Hamburger Edition, Hamburg 2002
Aus dem Amerikanischen von Jürgen Bauer, Fee Engemann, Renate Hardt, Edith Nerke, Carmen von Samson-Himmelstjerna und Gisela Schwarz. Über eine halbe Million Menschen wurden 1994 während des Völkermordes in Ruanda getötet. Obwohl die Täter ausschließlich zu den Hutu und die Opfer zum weitaus größten Teil zu den Tutsi zählten, waren nicht ethnische Spannungen zwischen den beiden Volksgruppen das Motiv: Eine kleine, privilegierte Gruppe in Kigali fürchtete ihre Entmachtung und inszenierte den Massenmord.
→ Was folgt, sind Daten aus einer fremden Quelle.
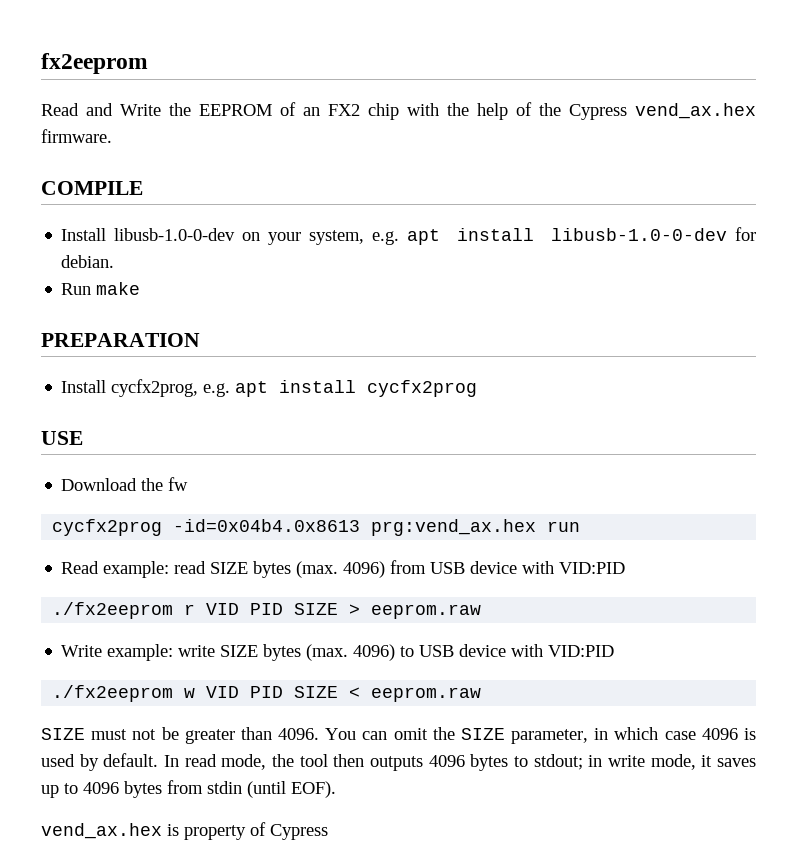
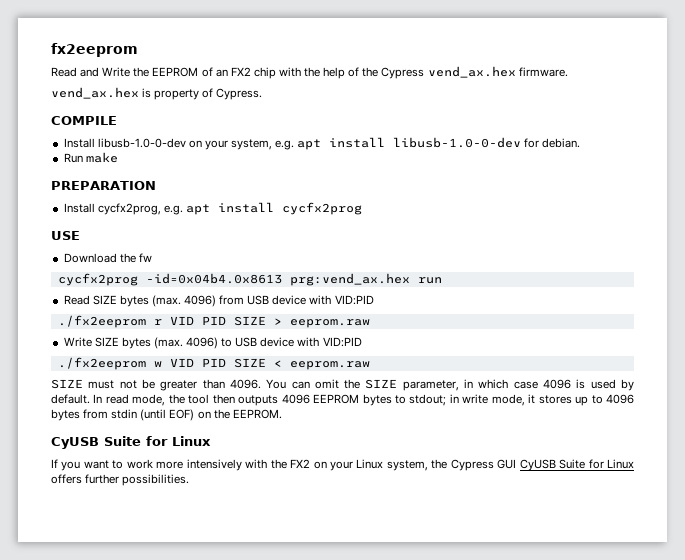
+ vend_ax.hex is property of Cypress.
- Read example: read SIZE bytes (max. 4096) from USB device with VID:PID
+ Read SIZE bytes (max. 4096) from USB device with VID:PID
- Write example: write SIZE bytes (max. 4096) to USB device with VID:PID
+ Write SIZE bytes (max. 4096) to USB device with VID:PID
- In read mode, the tool then outputs 4096 bytes to stdout; in write mode, it saves up to 4096 bytes from stdin (until EOF).
- vend_ax.hex is property of Cypress
+ In read mode, the tool then outputs 4096 EEPROM bytes to stdout; in write mode, it stores up to 4096 bytes from stdin (until EOF) on the EEPROM.
+ CyUSB Suite for Linux
+ If you want to work more intensively with the FX2 on your Linux system, the Cypress GUI CyUSB Suite for Linux offers further possibilities.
Auch die von Anfang an gut informierte internationale Gemeinschaft, die den Massakern untätig zusah, trägt eine Mitverantwortung an dem Genozid. Das vorliegende Buch stützt sich auf Interviews mit Überlebenden wie mit Tätern, mit Menschen, die andere gerettet oder es zumindest versucht haben sowie mit jenen, die wegschauten. Protokolle örtlicher Zusammenkünfte, der Schriftverkehr zwischen Verwaltungsbeamten sowie die Analyse dessen, was in Radiosendungen oder bei Versammlungen gesagt oder verschwiegen wurde, geben ein detailliertes Bild der Ereignisse von 1994.